#### [SOURCE DATA]
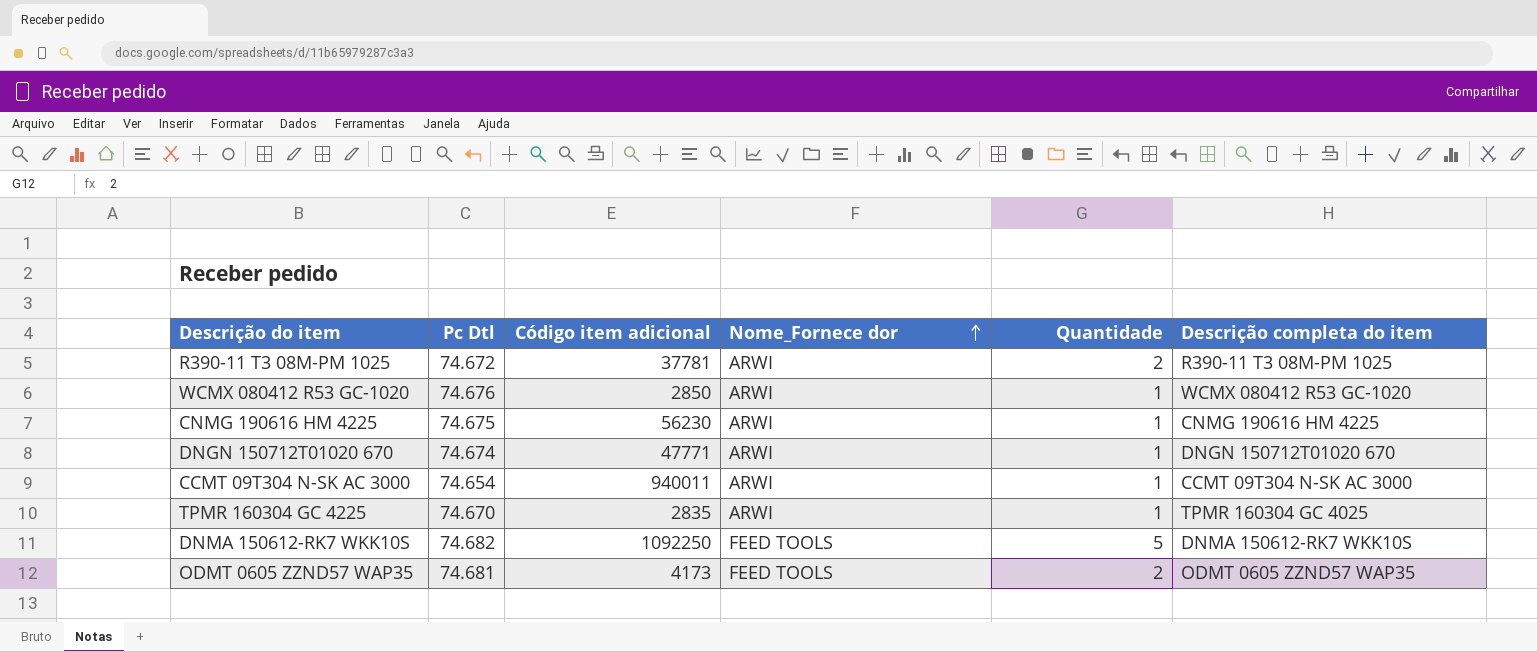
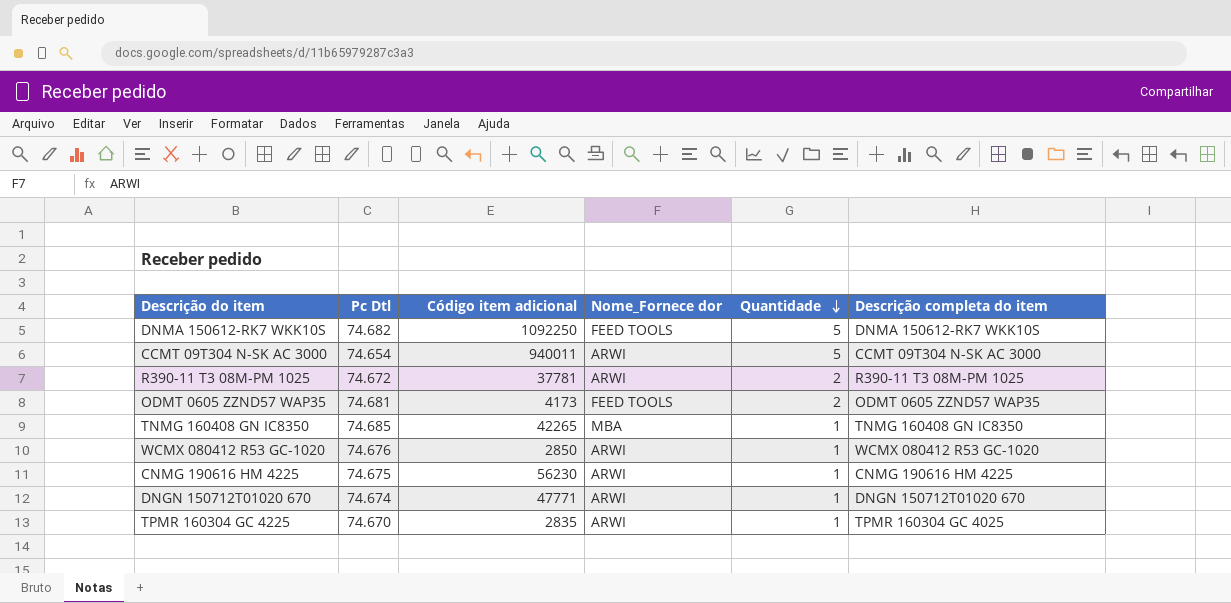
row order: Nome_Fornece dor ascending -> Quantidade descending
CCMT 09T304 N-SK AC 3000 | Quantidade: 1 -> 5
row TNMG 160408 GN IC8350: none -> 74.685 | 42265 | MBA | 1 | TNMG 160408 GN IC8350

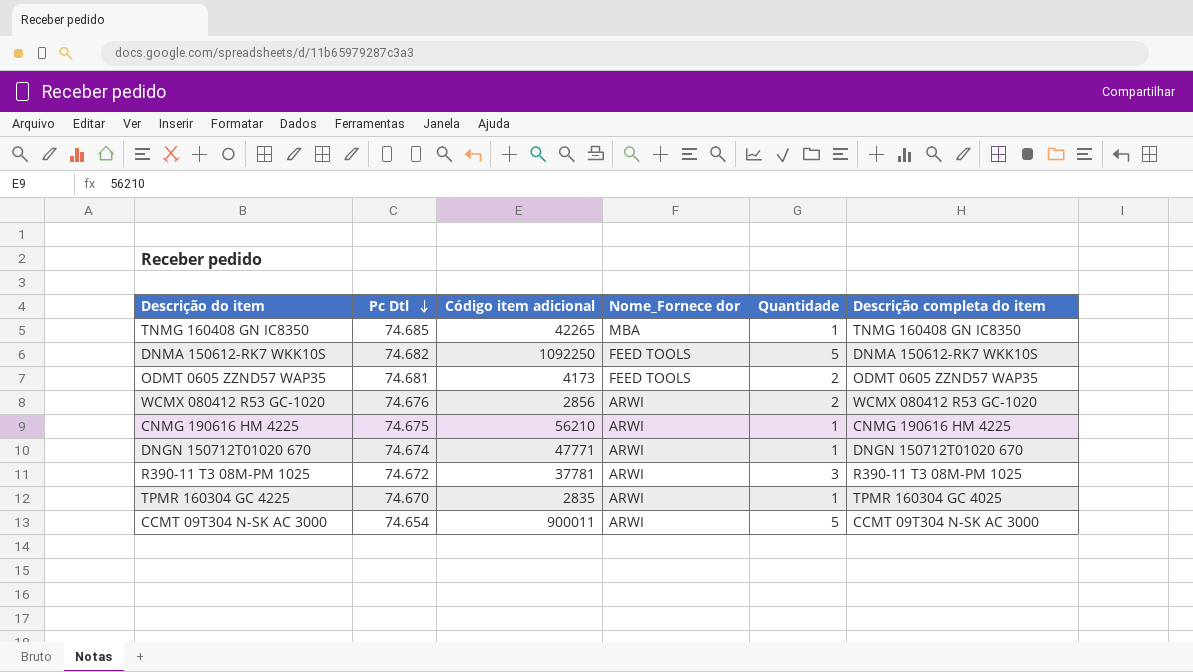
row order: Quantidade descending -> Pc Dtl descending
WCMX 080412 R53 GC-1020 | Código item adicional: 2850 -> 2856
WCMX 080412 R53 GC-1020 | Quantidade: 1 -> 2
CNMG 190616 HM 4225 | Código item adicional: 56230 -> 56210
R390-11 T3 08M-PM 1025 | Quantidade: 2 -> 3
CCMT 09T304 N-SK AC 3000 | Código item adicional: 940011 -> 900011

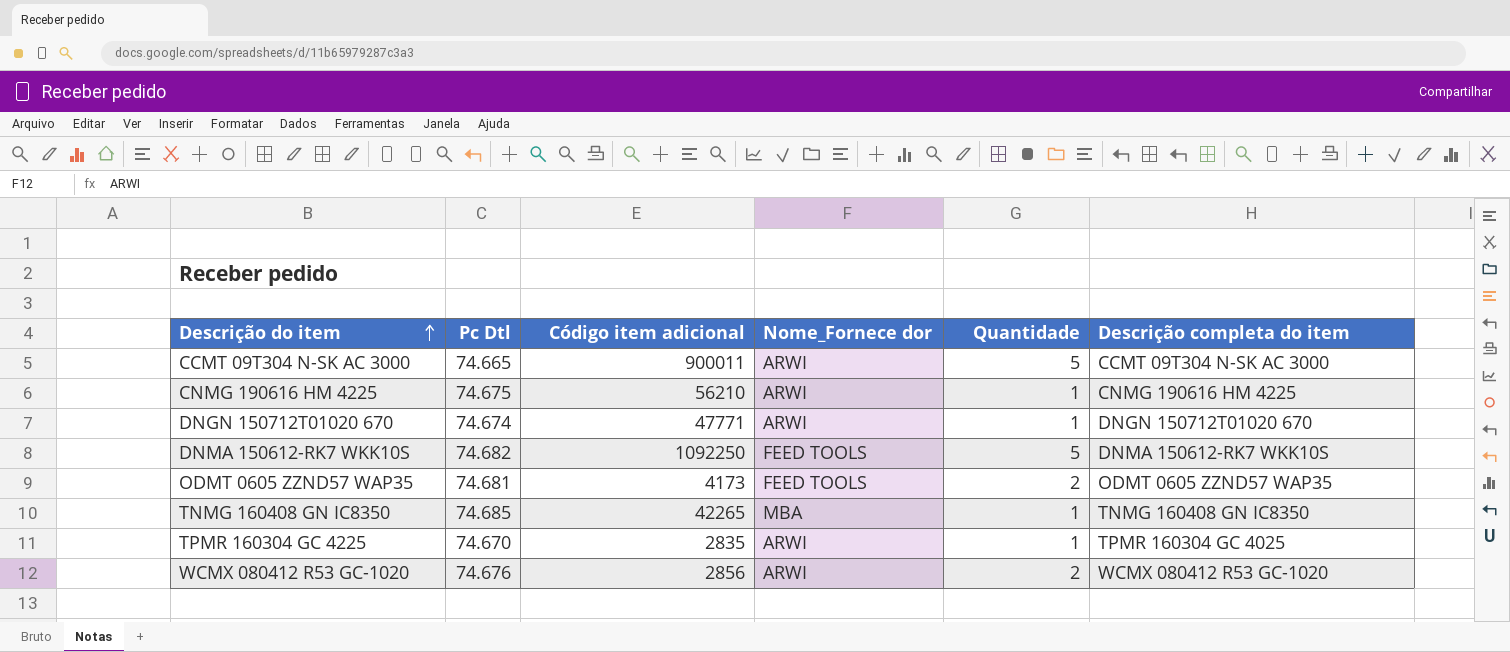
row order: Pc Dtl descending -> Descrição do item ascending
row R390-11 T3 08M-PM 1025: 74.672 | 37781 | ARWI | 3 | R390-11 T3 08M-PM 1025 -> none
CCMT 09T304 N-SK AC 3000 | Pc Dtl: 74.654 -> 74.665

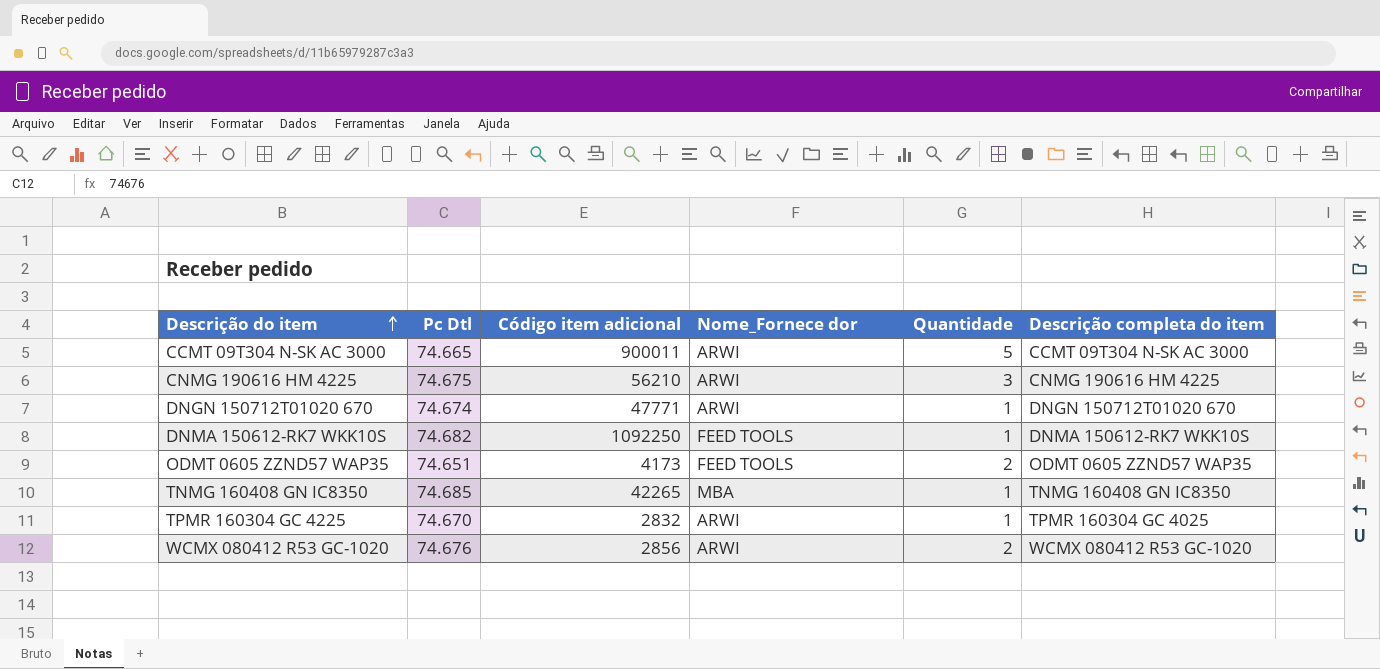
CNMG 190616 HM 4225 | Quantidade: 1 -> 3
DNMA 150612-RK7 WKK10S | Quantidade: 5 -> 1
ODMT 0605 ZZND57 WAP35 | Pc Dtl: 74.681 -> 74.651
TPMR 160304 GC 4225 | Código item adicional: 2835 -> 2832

#### [EXERCISE]
Could you reproduce all of the data above exactly and skip any image?

#### [EXERCISE OUTPUT]
row order: Nome_Fornece dor ascending -> Quantidade descending
CCMT 09T304 N-SK AC 3000 | Quantidade: 1 -> 5
row TNMG 160408 GN IC8350: none -> 74.685 | 42265 | MBA | 1 | TNMG 160408 GN IC8350

row order: Quantidade descending -> Pc Dtl descending
WCMX 080412 R53 GC-1020 | Código item adicional: 2850 -> 2856
WCMX 080412 R53 GC-1020 | Quantidade: 1 -> 2
CNMG 190616 HM 4225 | Código item adicional: 56230 -> 56210
R390-11 T3 08M-PM 1025 | Quantidade: 2 -> 3
CCMT 09T304 N-SK AC 3000 | Código item adicional: 940011 -> 900011

row order: Pc Dtl descending -> Descrição do item ascending
row R390-11 T3 08M-PM 1025: 74.672 | 37781 | ARWI | 3 | R390-11 T3 08M-PM 1025 -> none
CCMT 09T304 N-SK AC 3000 | Pc Dtl: 74.654 -> 74.665

CNMG 190616 HM 4225 | Quantidade: 1 -> 3
DNMA 150612-RK7 WKK10S | Quantidade: 5 -> 1
ODMT 0605 ZZND57 WAP35 | Pc Dtl: 74.681 -> 74.651
TPMR 160304 GC 4225 | Código item adicional: 2835 -> 2832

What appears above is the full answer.